## WORK REQUIRED
Show every line from the data below that includes "content".

## DATA TO EXAMINE
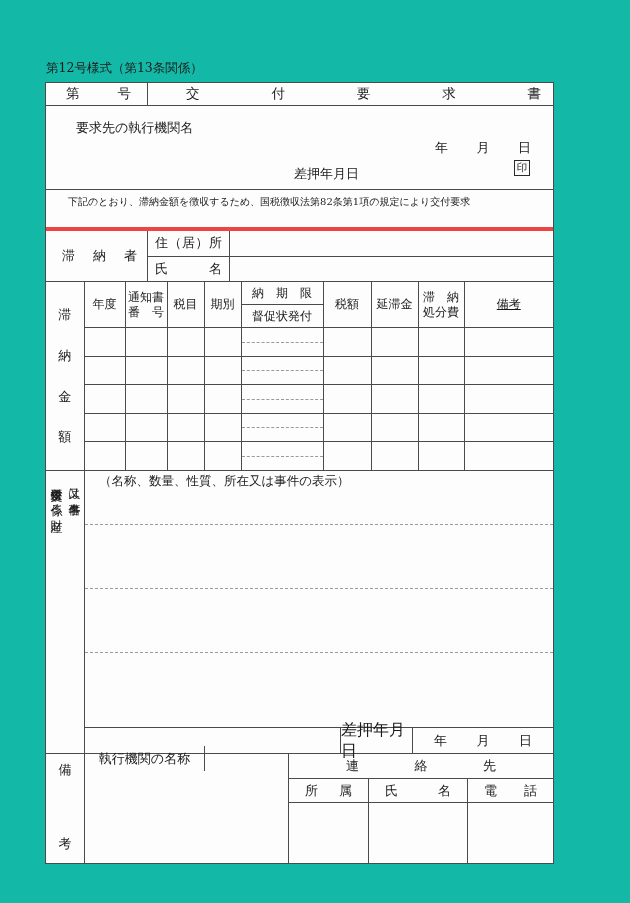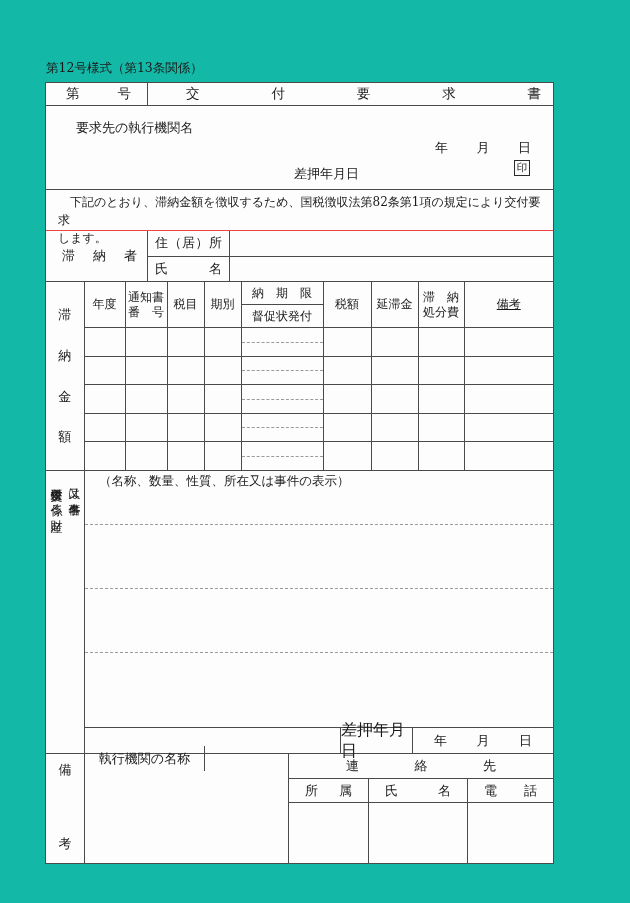--- a/index.html
+++ b/index.html
@@ -22,21 +22,21 @@
   .form-title { flex:1; display:flex; justify-content:space-between; align-items:center; padding:0 12px 0 38px; }
 
   
   .recipient { position:relative; height:84px; border-bottom:1px solid #4a4a4a; font-size:13px; }
   .agency-label { position:absolute; left:30px; top:13px; }
   .rec-date { position:absolute; right:22px; top:33px; width:96px; display:flex; justify-content:space-between; }
   .mayor { position:absolute; left:248px; top:59px; }
   .seal { position:absolute; right:23px; top:54px; width:16px; height:16px; border:1.5px solid #2a2a2a; font-size:10.5px; line-height:13px; text-align:center; color:#2a2a2a; }
 
   
-  .statement { height:41px; border-bottom:1px solid #ef4444; font-size:12px; padding:3px 8px 8px 12px; line-height:18px; }
+  .statement { height:41px; border-bottom:4px solid #ef4444; font-size:10px; padding:3px 8px 8px 12px; line-height:18px; }
   .st1 { text-indent:1em; }
 
   
   .debtor { display:flex; height:50px; font-size:13px; }
   .debtor-label { width:102px; border-right:1px solid #4a4a4a; display:flex; justify-content:space-between; align-items:center; padding:0 10px 0 16px; }
   .debtor-right { flex:1; display:flex; flex-direction:column; }
   .d-row { flex:1; display:flex; }
   .d-row.first { border-bottom:1px solid #4a4a4a; }
   .d-label { width:82px; border-right:1px solid #4a4a4a; display:flex; justify-content:space-between; align-items:center; padding:0 7px; }
   .d-val { flex:1; }
@@ -113,21 +113,20 @@
         <span>年</span>
         <span>月</span>
         <span>日</span>
       </div>
       <div class="mayor">差押年月日</div>
       <div class="seal">印</div>
     </div>
 
     <div class="statement">
       <div class="st1">下記のとおり、滞納金額を徴収するため、国税徴収法第82条第1項の規定により交付要求</div>
-      <div class="st2">します。</div>
     </div>
 
     <div class="debtor">
       <div class="debtor-label">
         <span>滞</span>
         <span>納</span>
         <span>者</span>
       </div>
       <div class="debtor-right">
         <div class="d-row first">

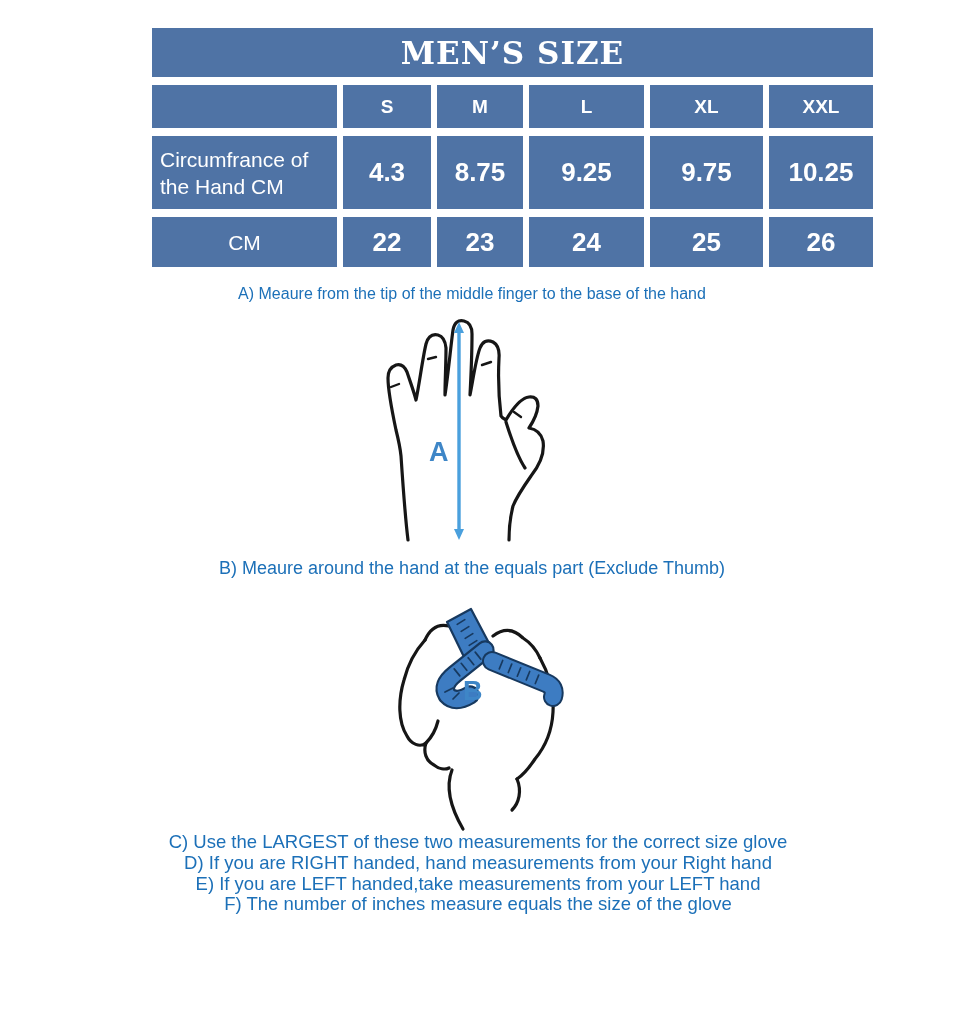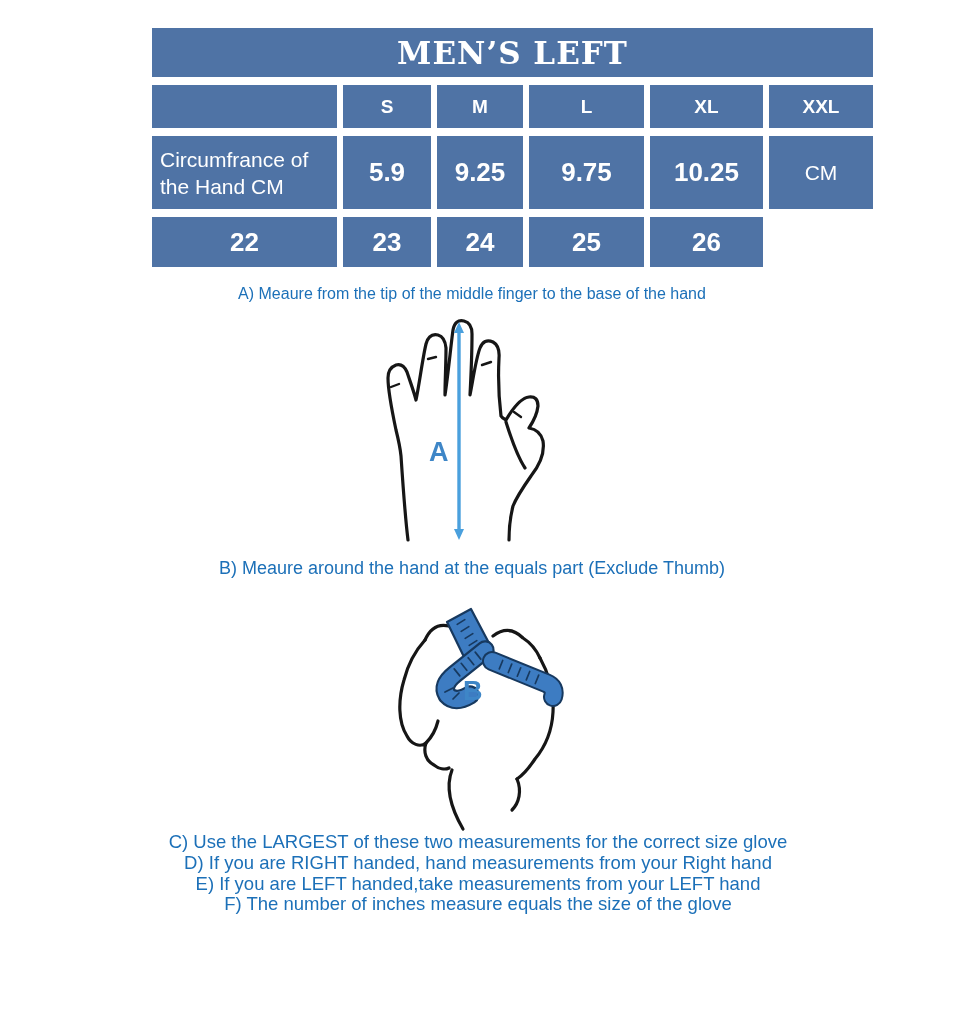--- a/index.html
+++ b/index.html
@@ -60,31 +60,32 @@
   .tape-top{fill:none;stroke:var(--tape-blue);stroke-linecap:round;stroke-linejoin:round;}
   .tape-quad{fill:var(--tape-blue);stroke:var(--tape-dark);stroke-width:2.2;stroke-linejoin:round;}
   .tick{stroke:var(--tape-dark);stroke-width:1.7;stroke-linecap:round;}
 </style>
 </head>
 <body>
 
 <div class="page">
 
   <div class="size-table">
-    <div class="cell title">MEN’S LEFT</div>
+    <div class="cell title">MEN’S SIZE</div>
 
     <div class="cell blank"></div>
     <div class="cell colhead">S</div>
     <div class="cell colhead">M</div>
     <div class="cell colhead">L</div>
     <div class="cell colhead">XL</div>
     <div class="cell colhead">XXL</div>
 
     <div class="cell rowlabel leftalign">Circumfrance of the Hand CM</div>
-    <div class="cell value">5.9</div>
+    <div class="cell value">4.3</div>
+    <div class="cell value">8.75</div>
     <div class="cell value">9.25</div>
     <div class="cell value">9.75</div>
     <div class="cell value">10.25</div>
 
     <div class="cell rowlabel">CM</div>
     <div class="cell value">22</div>
     <div class="cell value">23</div>
     <div class="cell value">24</div>
     <div class="cell value">25</div>
     <div class="cell value">26</div>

## ANSWER BELOW
   .form-title { flex:1; display:flex; justify-content:space-between; align-items:center; padding:0 12px 0 38px; }
   .rec-date { position:absolute; right:22px; top:33px; width:96px; display:flex; justify-content:space-between; }
   .debtor-label { width:102px; border-right:1px solid #4a4a4a; display:flex; justify-content:space-between; align-items:center; padding:0 10px 0 16px; }
   .d-label { width:82px; border-right:1px solid #4a4a4a; display:flex; justify-content:space-between; align-items:center; padding:0 7px; }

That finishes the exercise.